PROBLEM REQUIREMENTS —
In the listing, find every line that has the string "immediately" and copy it.

TASK MATERIAL —
= = =
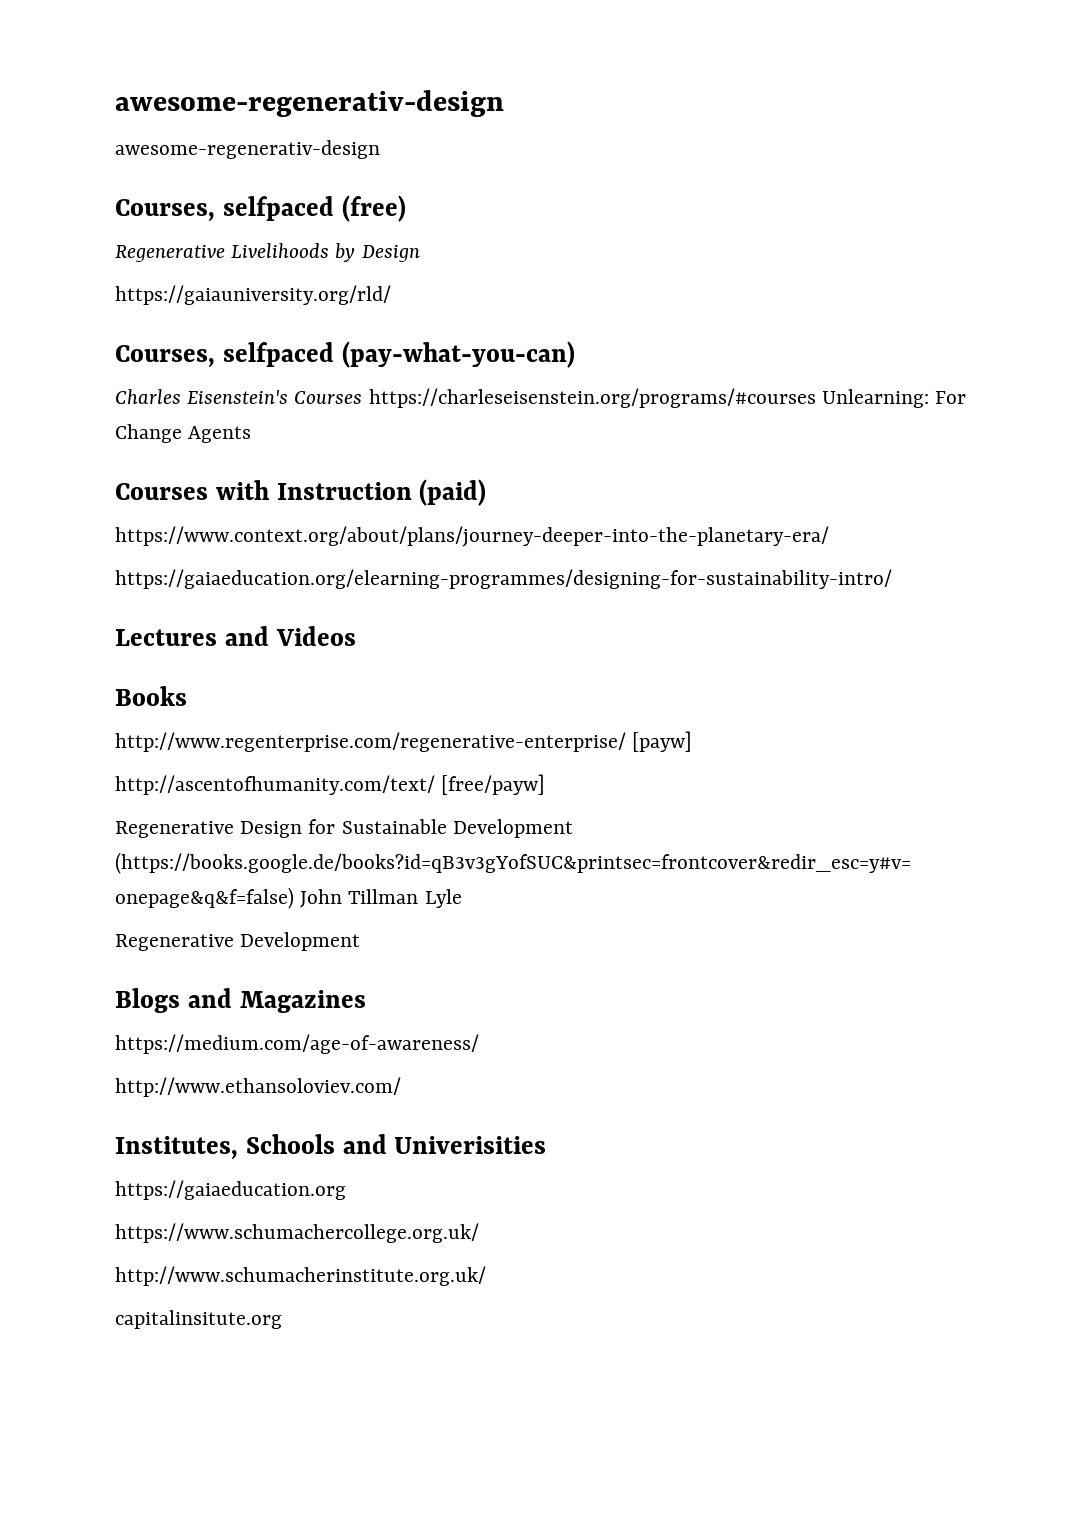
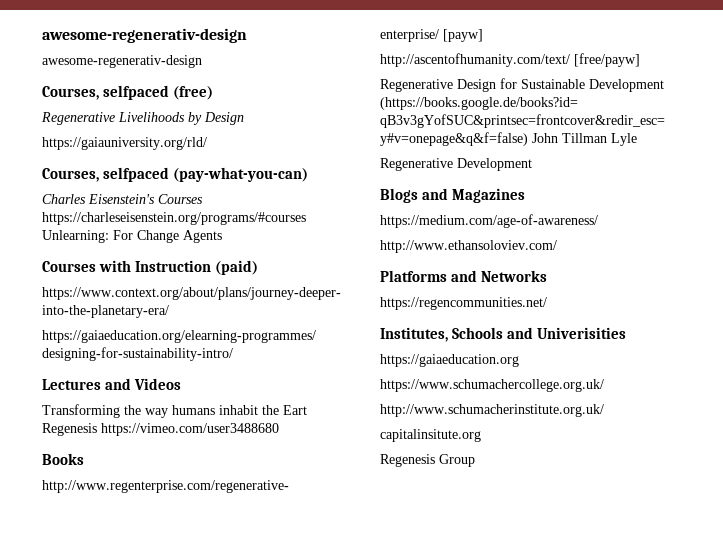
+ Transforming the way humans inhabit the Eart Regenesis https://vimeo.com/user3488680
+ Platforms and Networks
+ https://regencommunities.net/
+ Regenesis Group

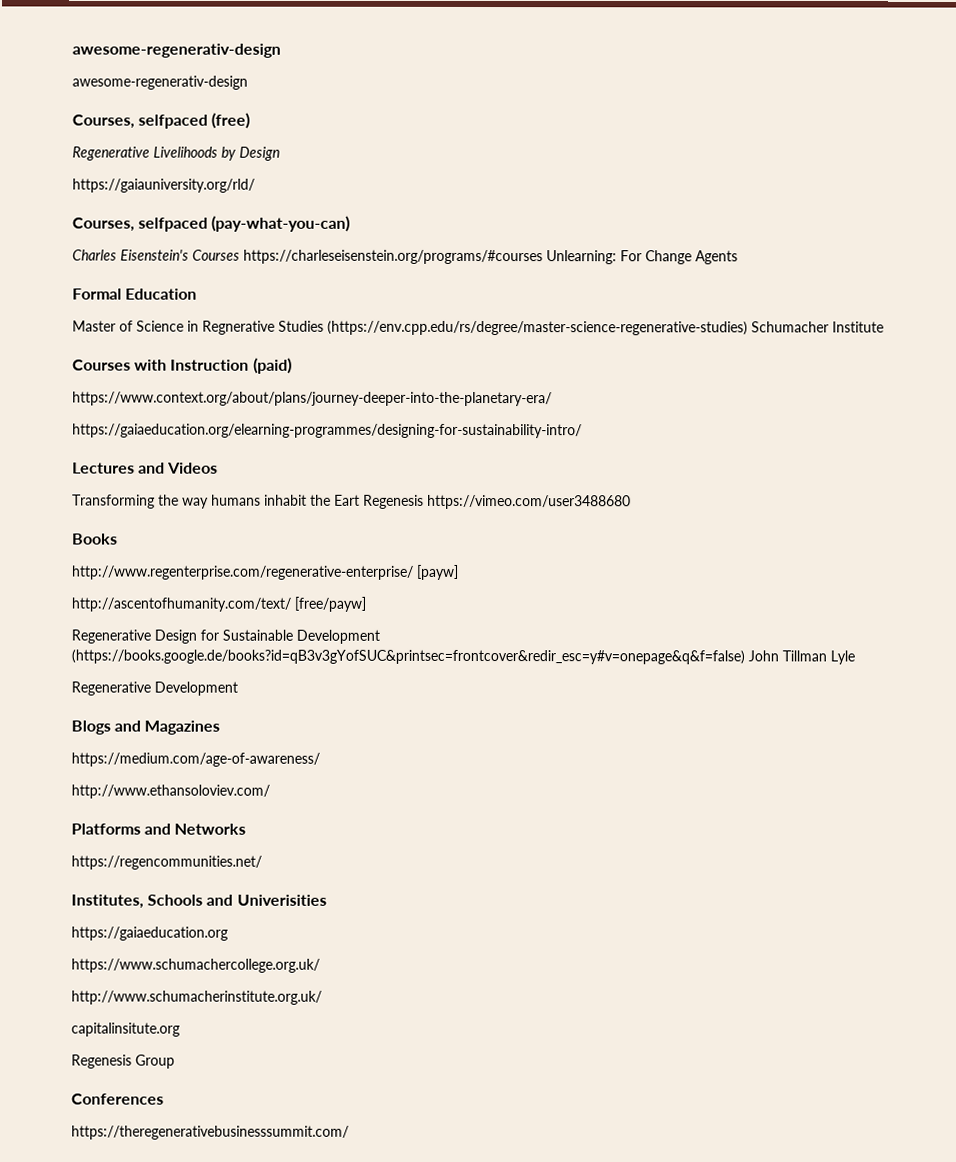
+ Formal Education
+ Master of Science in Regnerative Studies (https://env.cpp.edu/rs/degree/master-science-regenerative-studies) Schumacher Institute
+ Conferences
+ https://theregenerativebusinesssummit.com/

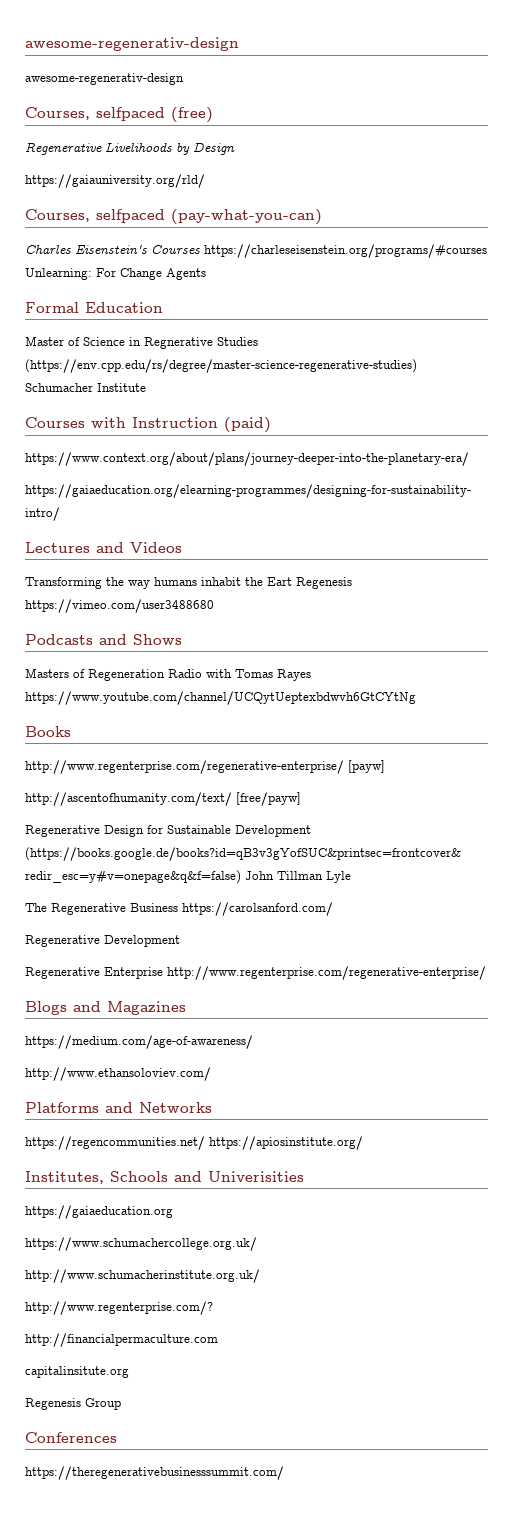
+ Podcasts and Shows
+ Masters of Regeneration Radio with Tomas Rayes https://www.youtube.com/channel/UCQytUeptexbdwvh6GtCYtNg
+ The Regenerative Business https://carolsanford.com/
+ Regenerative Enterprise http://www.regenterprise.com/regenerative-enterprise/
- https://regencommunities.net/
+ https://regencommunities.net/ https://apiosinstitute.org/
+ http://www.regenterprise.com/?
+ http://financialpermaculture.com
= = =
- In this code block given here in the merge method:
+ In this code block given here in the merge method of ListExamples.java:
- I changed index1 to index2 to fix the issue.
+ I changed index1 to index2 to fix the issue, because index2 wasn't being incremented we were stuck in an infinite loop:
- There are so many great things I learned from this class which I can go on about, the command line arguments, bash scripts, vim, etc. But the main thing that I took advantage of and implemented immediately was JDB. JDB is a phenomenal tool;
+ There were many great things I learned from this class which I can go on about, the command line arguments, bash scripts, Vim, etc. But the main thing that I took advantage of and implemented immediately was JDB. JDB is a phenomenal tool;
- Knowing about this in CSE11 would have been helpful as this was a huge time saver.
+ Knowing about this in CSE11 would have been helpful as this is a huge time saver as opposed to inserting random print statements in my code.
= = =
WRITTEN RESPONSE —
- There are so many great things I learned from this class which I can go on about, the command line arguments, bash scripts, vim, etc. But the main thing that I took advantage of and implemented immediately was JDB. JDB is a phenomenal tool;
+ There were many great things I learned from this class which I can go on about, the command line arguments, bash scripts, Vim, etc. But the main thing that I took advantage of and implemented immediately was JDB. JDB is a phenomenal tool;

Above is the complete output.